2nd Sunday after Easter 6.4.08 Sermon

2nd Sunday after Easter 6.4.08 To be loved or feared?

Jesus is the Good Shepherd. The image of Him gathering up a stray lamb and carrying it home is a familiar one and very comforting. That stray lamb is you or I.

Just when we become comfortable with that image, however, we remember that there are other passages where Our Lord is presented as Judge and will scatter evildoers in all directions. So now we are disturbed.

Are we wounded lambs waiting to be comforted, or are we wolves waiting to be destroyed?

We are all sinners, certainly, all in need of attention.
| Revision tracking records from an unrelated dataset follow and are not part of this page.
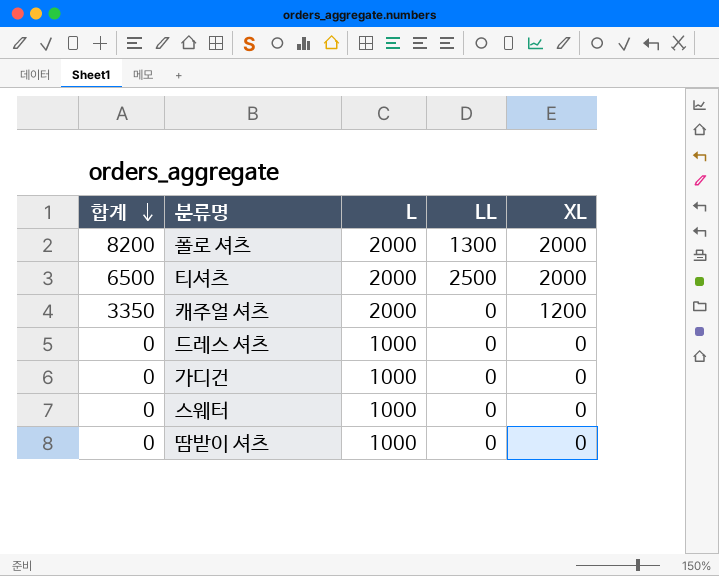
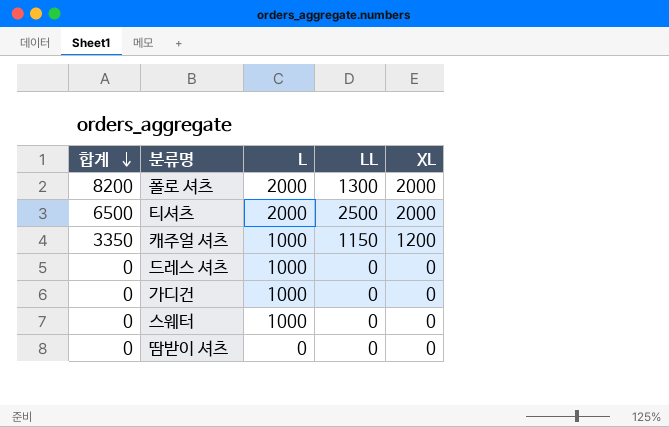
캐주얼 셔츠 | L: 2000 -> 1000
캐주얼 셔츠 | LL: 0 -> 1150
땀받이 셔츠 | L: 1000 -> 0

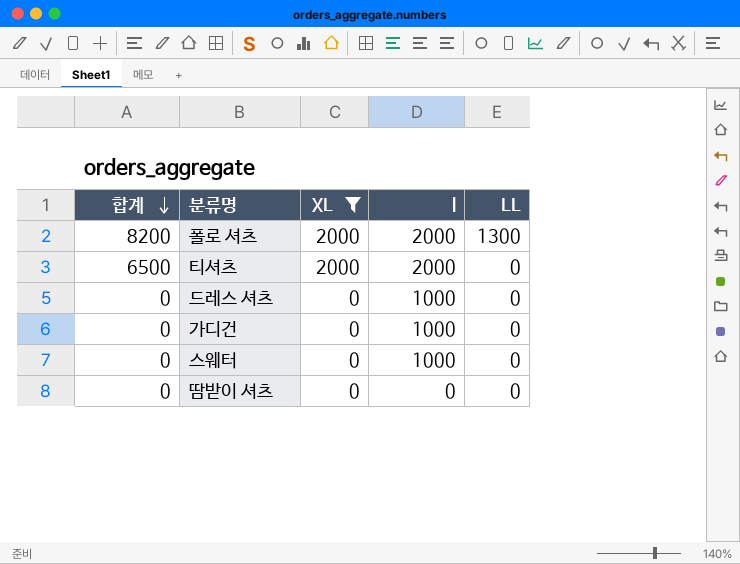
filter: none -> XL != 1200
column XL | position: 5 -> 3
column name: L -> l
티셔츠 | LL: 2500 -> 0

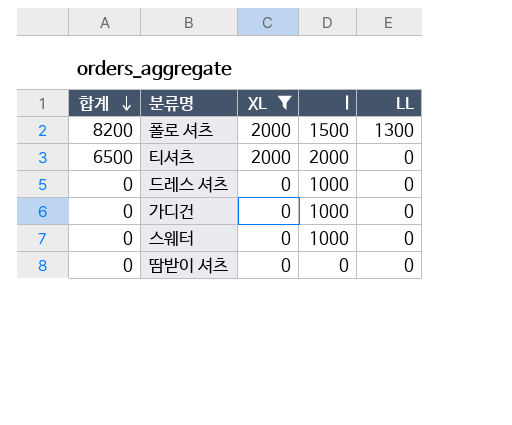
폴로 셔츠 | l: 2000 -> 1500

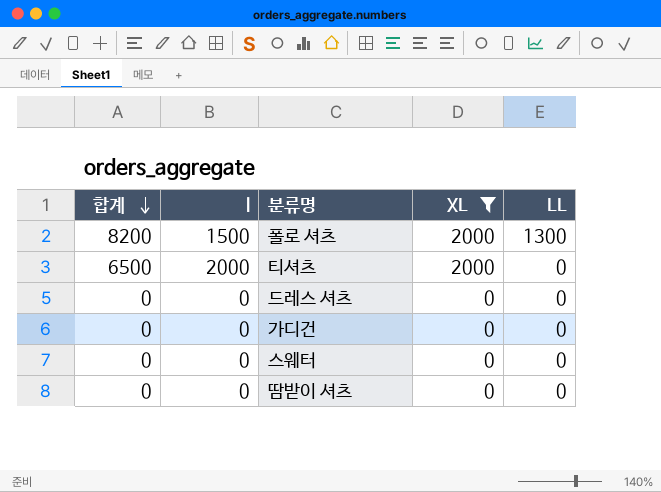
column l | position: 4 -> 2
드레스 셔츠 | l: 1000 -> 0
가디건 | l: 1000 -> 0
스웨터 | l: 1000 -> 0

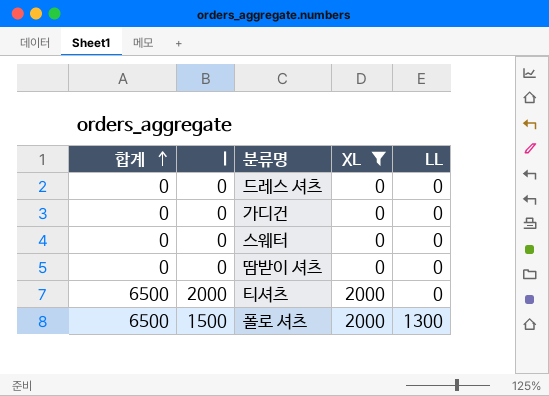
row order: 합계 descending -> 합계 ascending
폴로 셔츠 | 합계: 8200 -> 6500

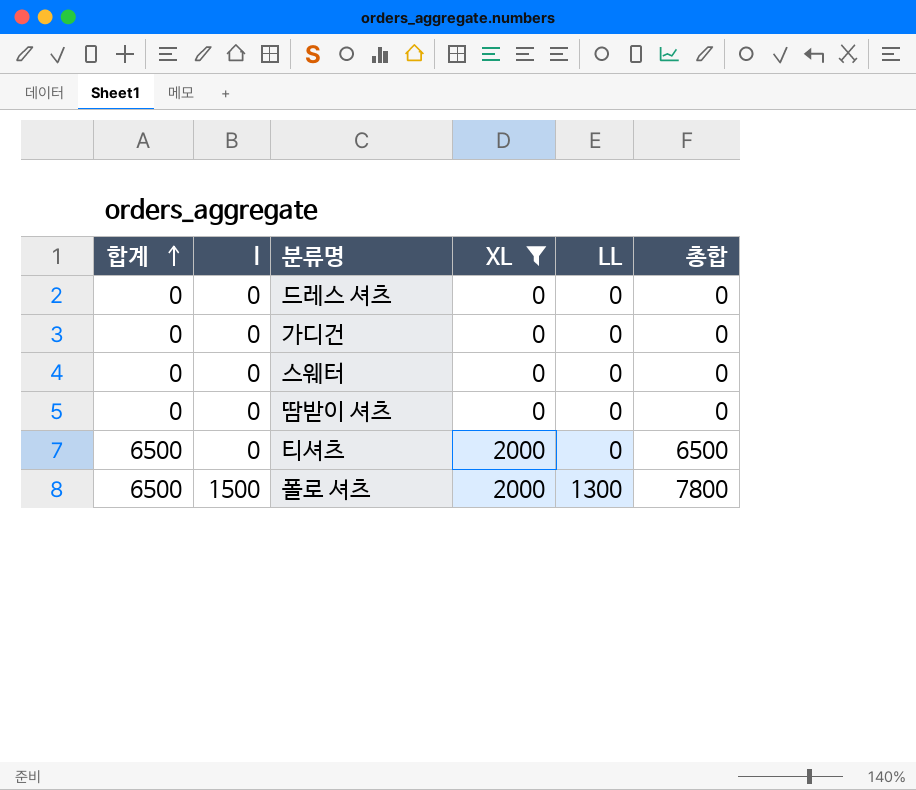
column 총합 | formula: none -> [합계] + [LL]
티셔츠 | l: 2000 -> 0

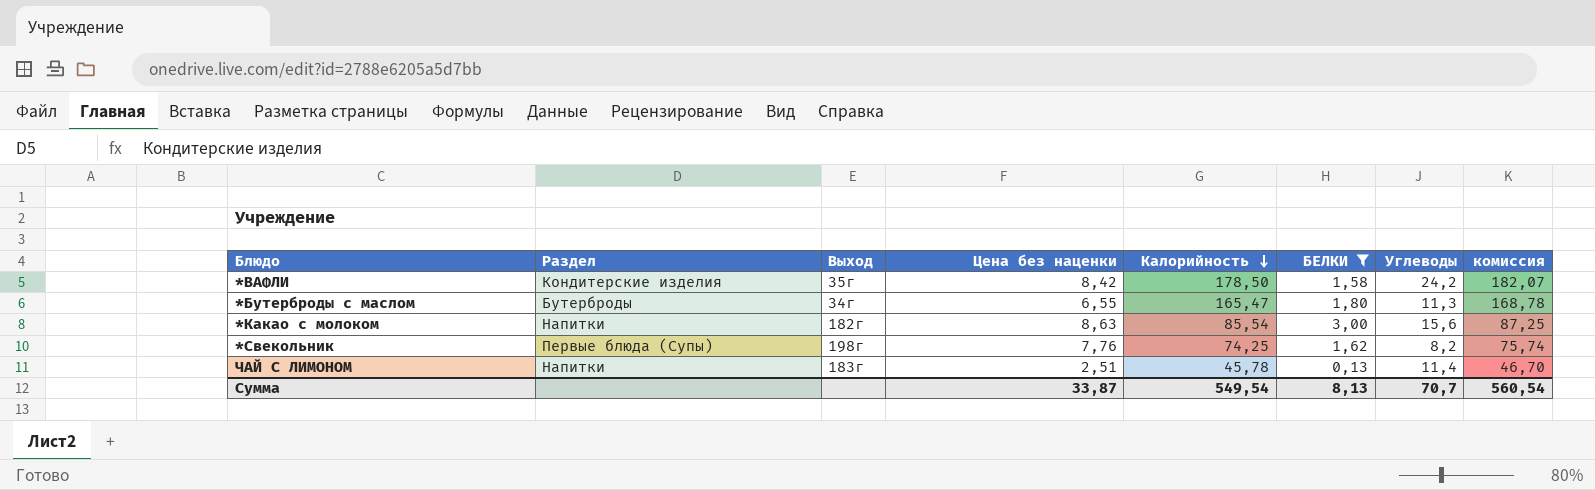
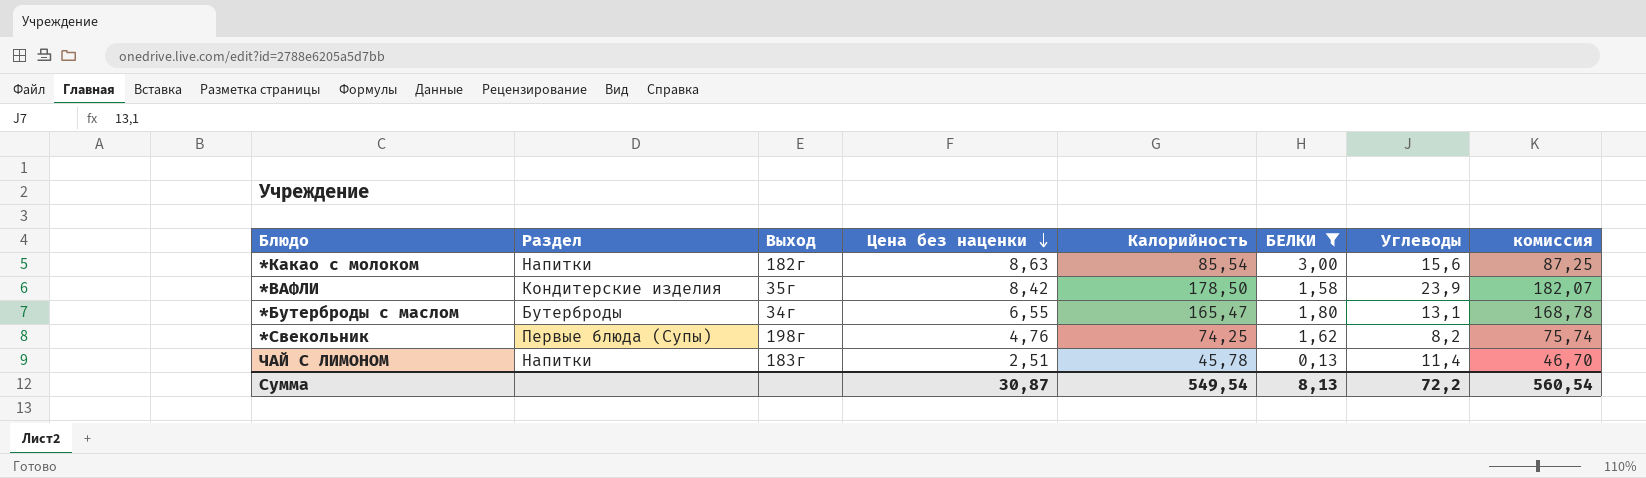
row order: Калорийность descending -> Цена без наценки descending
*ВАФЛИ | Углеводы: 24,2 -> 23,9
*Бутерброды с маслом | Углеводы: 11,3 -> 13,1
*Свекольник | Цена без наценки: 7,76 -> 4,76
Сумма | Цена без наценки: 33,87 -> 30,87
Сумма | Углеводы: 70,7 -> 72,2

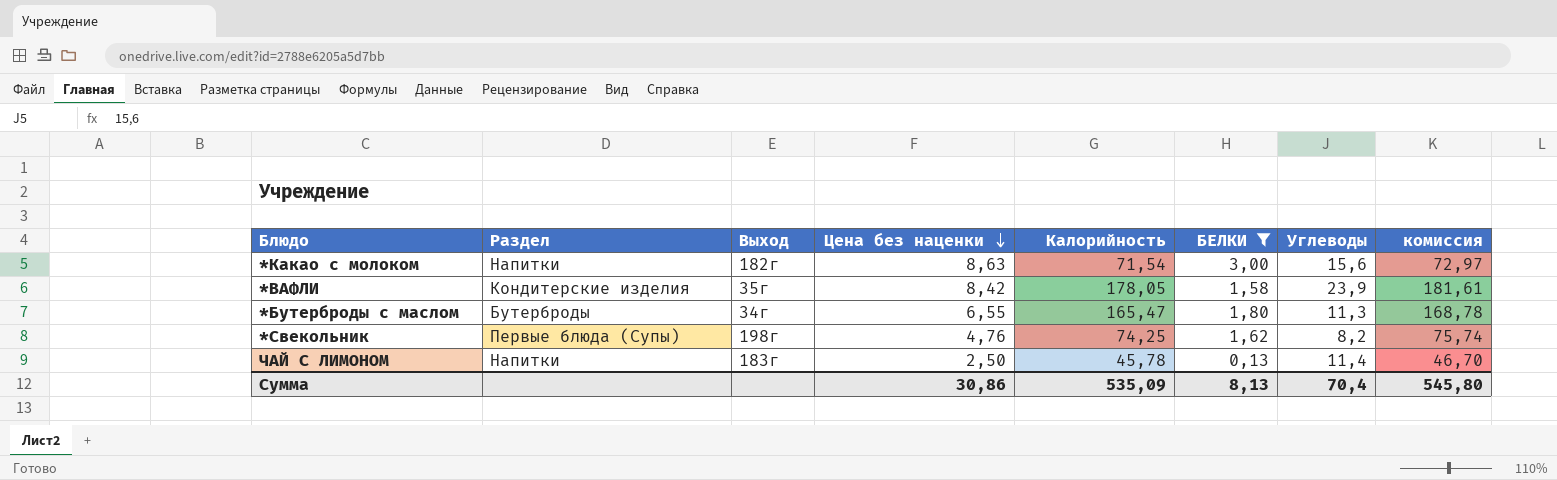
*Какао с молоком | Калорийность: 85,54 -> 71,54
*Какао с молоком | комиссия: 87,25 -> 72,97
*ВАФЛИ | Калорийность: 178,50 -> 178,05
*ВАФЛИ | комиссия: 182,07 -> 181,61
*Бутерброды с маслом | Углеводы: 13,1 -> 11,3
ЧАЙ С ЛИМОНОМ | Цена без наценки: 2,51 -> 2,50
Сумма | Цена без наценки: 30,87 -> 30,86
Сумма | Калорийность: 549,54 -> 535,09
Сумма | Углеводы: 72,2 -> 70,4
Сумма | комиссия: 560,54 -> 545,80

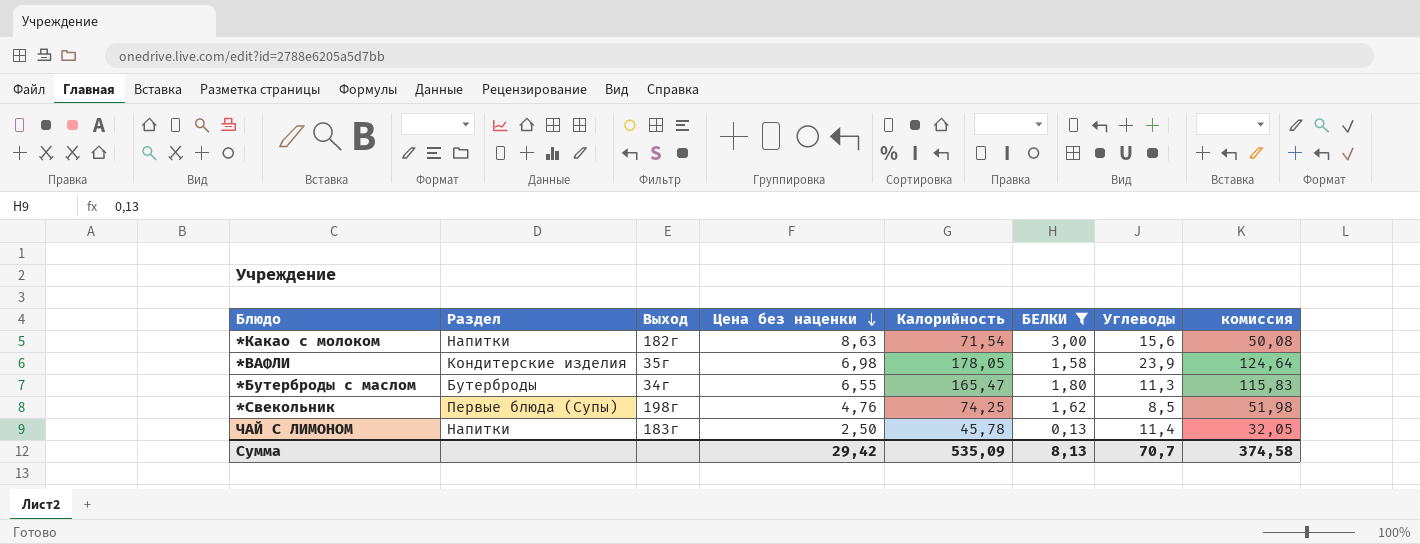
column комиссия | formula: [Калорийность] * 1,02 -> [Калорийность] * 0,7
*ВАФЛИ | Цена без наценки: 8,42 -> 6,98
*Свекольник | Углеводы: 8,2 -> 8,5
Сумма | Цена без наценки: 30,86 -> 29,42
Сумма | Углеводы: 70,4 -> 70,7
Сумма | комиссия: 545,80 -> 374,58

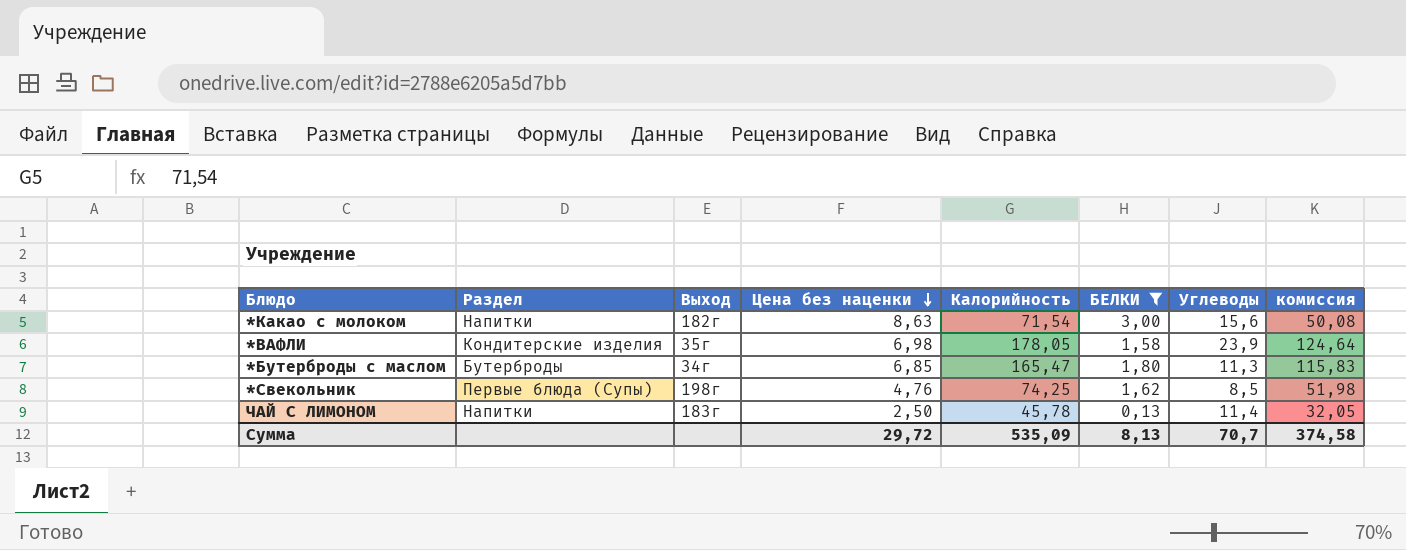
*Бутерброды с маслом | Цена без наценки: 6,55 -> 6,85
Сумма | Цена без наценки: 29,42 -> 29,72

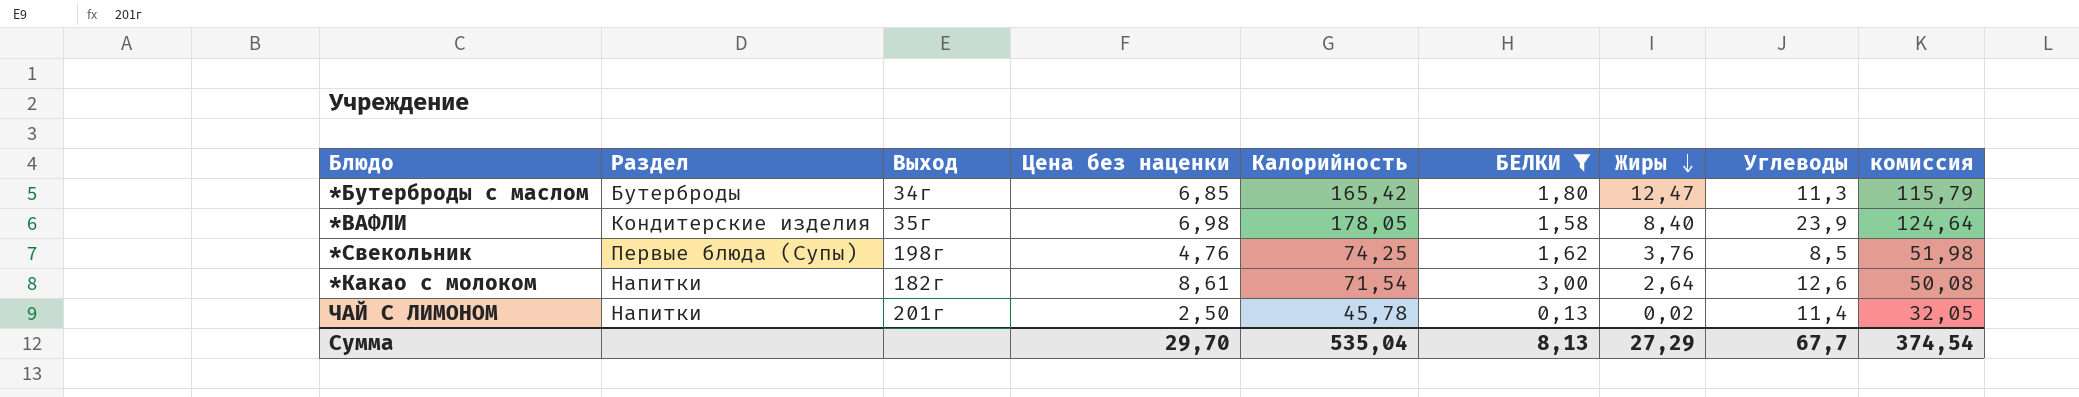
row order: Цена без наценки descending -> Жиры descending
column Жиры | position: none -> 7
*Бутерброды с маслом | Калорийность: 165,47 -> 165,42
*Бутерброды с маслом | комиссия: 115,83 -> 115,79
*Какао с молоком | Цена без наценки: 8,63 -> 8,61
*Какао с молоком | Углеводы: 15,6 -> 12,6
ЧАЙ С ЛИМОНОМ | Выход: 183г -> 201г
Сумма | Цена без наценки: 29,72 -> 29,70
Сумма | Калорийность: 535,09 -> 535,04
Сумма | Углеводы: 70,7 -> 67,7
Сумма | комиссия: 374,58 -> 374,54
Whether the attention we receive from Our Lord is comforting or disturbing all depends on the attitude we take.

If we are humbly contrite for our sins we make ourselves lambs before Him and He will be gentle with us.

But if we are proud and defiant and say we have no sin, or no need of Him for any help then we are distancing ourselves from Him and we are turning into wolves.

Even the wolves He loves, but He has to be severe with them to bring them to repentance.

If there is no repentance then only judgment and condemnation can follow.

The different approach that people take explains the apparently contradictory images of Our Lord. One minute He is gentle; the next minute He is fierce. Which is true?

Both are true, but the gentleness is His primary attribute. God is Love, St John teaches. He does not say, God is Judgment! Judgment is what happens when the Love is refused.

If we refuse to receive God’s love for us, and refuse to love Him in return, then we are putting ourselves into a state of alienation from Him, so that when He judges us He is merely ratifying what we have already put in place.

It is not as though He arbitrarily takes a dislike to certain people and throws them out of His presence. An unjust judge might do that, but never this Judge.

He is so good that to be without Him is so bad: there is no neutral inbetween position,
With Him is everything; without Him is not nothing but minus-everything, painful, horrible. (eg inside the boat or outside – inside, security, peace; outside, chaos, suffering.)

So we must do everything we can to receive Him, to be in union with Him.

Ultimately it is not so hard to be saved, or not so unappealing. It is like a beggar on the street being told: Excuse me, sir, the king desires your company at his table, and he wishes to give you everything you could wish for. Do you want that, or would you rather remain on the street?

Our Lord, it has been said, came to comfort the disturbed, and disturb the comfortable.

If we have any doubts about our salvation it is a good sign because at least it means we do not suffer from complacency or presumption. We are in a position to acknowledge our sins and throw ourselves at the mercy of the Shepherd. That is all we have to do to release the torrents of His compassion. (cf Woman caught in adultery, publican, prodigal son...)

It is only the proud and hard-hearted who need to fear His judgment. (Pharisee, the would-be stoners). If we are the least bit that way we can change. So the comfortable must be disturbed, for the purpose of then being comforted in the right way.

The disturbed meanwhile, those who seek union with God, will certainly find it.

May the Good Shepherd gather us all into His arms and hold us there.